Now, she's also getting involved in investing.

“I’m teaching but also walking the walk at the same time,” said Hall, who still lives in Brockport. “If I can do it, you can too. It feels good.”

For women seeking investments, she encouraged them to find their best path; it’s not always venture capital funding. There are multiple options such as bootstrapping, crowdfunding, lines of credit and community development financial institutions loans, to name a few.

Also, she said, women founders should ask for what they’re worth.

“Ask for double of what you think it’s worth,” she said. “It’s a confidence thing and it’s really hard.”

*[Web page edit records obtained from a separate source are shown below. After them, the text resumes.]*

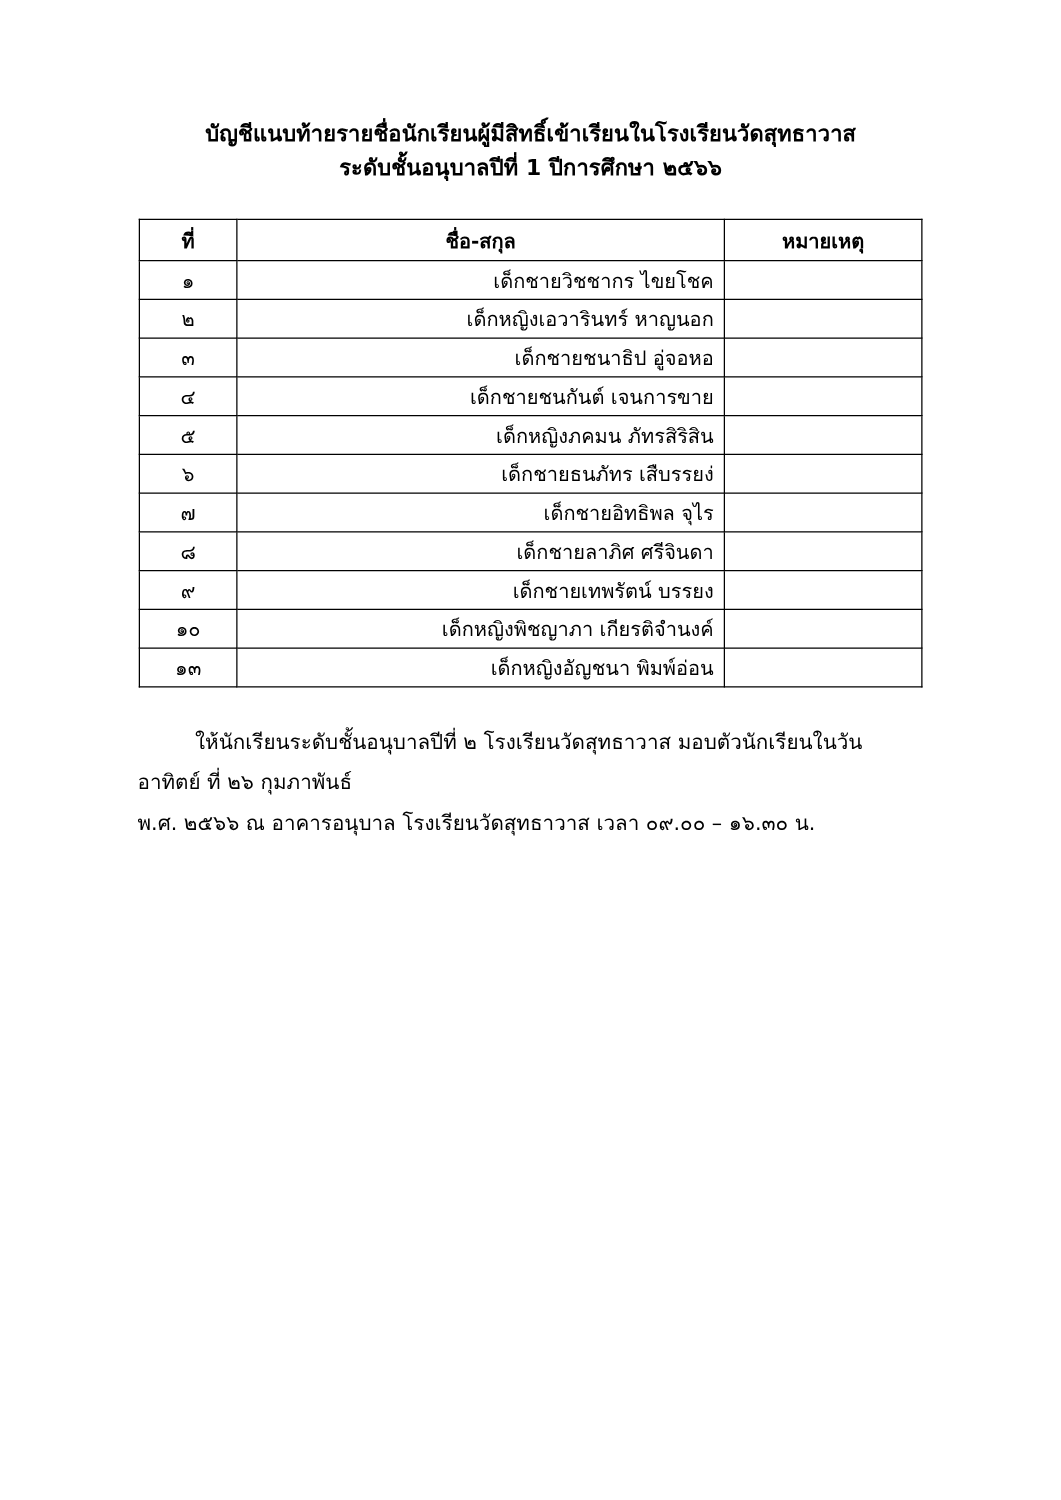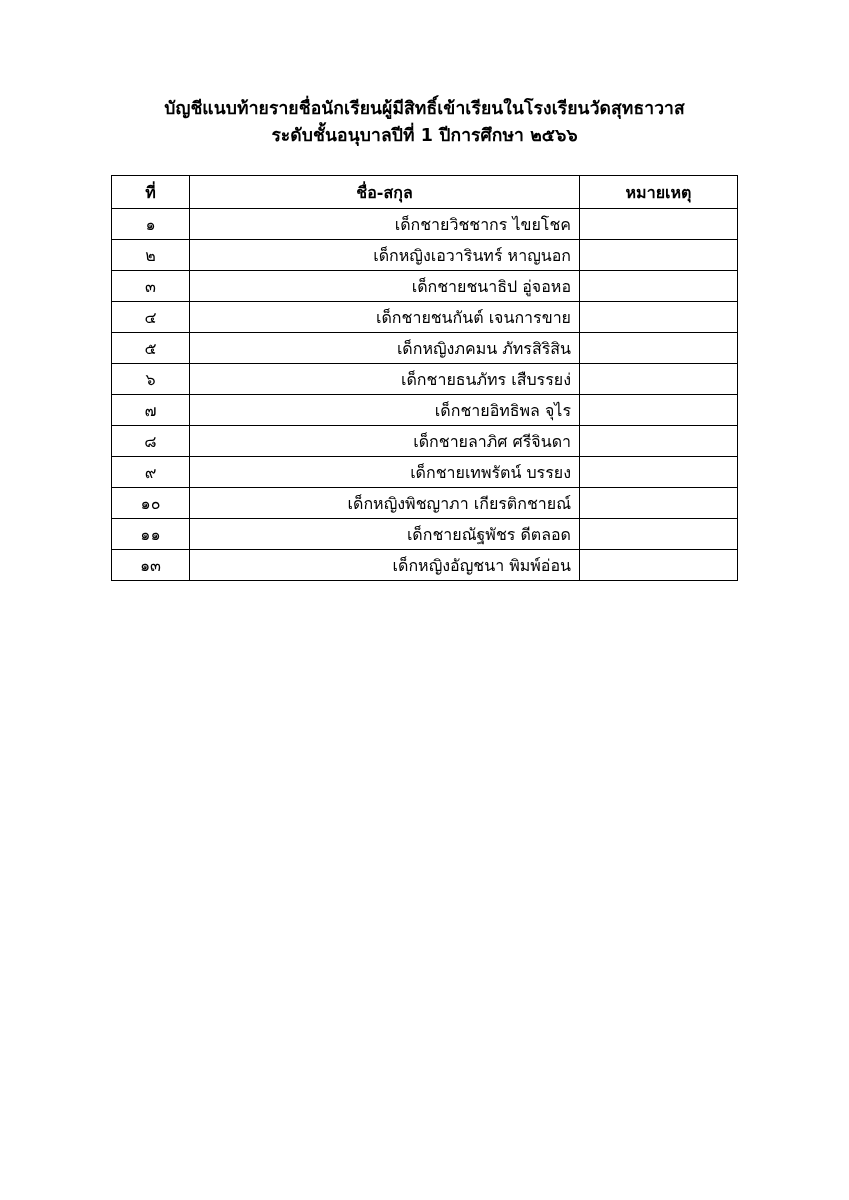--- a/index.html
+++ b/index.html
@@ -142,30 +142,29 @@
         <td class="name">เด็กชายลาภิศ  ศรีจินดา</td>
         <td class="note"></td>
       </tr>
       <tr>
         <td class="no">๙</td>
         <td class="name">เด็กชายเทพรัตน์  บรรยง</td>
         <td class="note"></td>
       </tr>
       <tr>
         <td class="no">๑๐</td>
-        <td class="name">เด็กหญิงพิชญาภา  เกียรติกชายณ์</td>
-        <td class="note"></td>
-      </tr>
-      <tr>
-        <td class="no">๑๑</td>
-        <td class="name">เด็กชายณัฐพัชร  ดีตลอด</td>
+        <td class="name">เด็กหญิงพิชญาภา  เกียรติจำนงค์</td>
         <td class="note"></td>
       </tr>
       <tr>
         <td class="no">๑๓</td>
         <td class="name">เด็กหญิงอัญชนา  พิมพ์อ่อน</td>
         <td class="note"></td>
       </tr>
     </tbody>
   </table>
 
+  <div class="closing">
+    <p><span class="indent"></span><span>ให้นักเรียนระดับชั้นอนุบาลปีที่ ๒ โรงเรียนวัดสุทธาวาส มอบตัวนักเรียนในวันอาทิตย์ ที่  ๒๖ กุมภาพันธ์</span></p>
+    <p>พ.ศ. ๒๕๖๖ ณ อาคารอนุบาล โรงเรียนวัดสุทธาวาส เวลา ๐๙.๐๐ – ๑๖.๓๐ น.</p>
+  </div>
 
 </div>
 
 </body></html>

When Hall moved back to the Rochester area, she was surprised and impressed with the thriving, well-connected Buffalo entrepreneurial ecosystem. Her goal is to get involved locally and help bring some of the national work Stella Foundation does into Rochester, Buffalo and Syracuse.

“It made me want to bring all these resources I’ve been working with on the national level to home,” she said. “My goal moving forward is to not step on any toes but to help connect the dots. Let’s bring these organizations here.”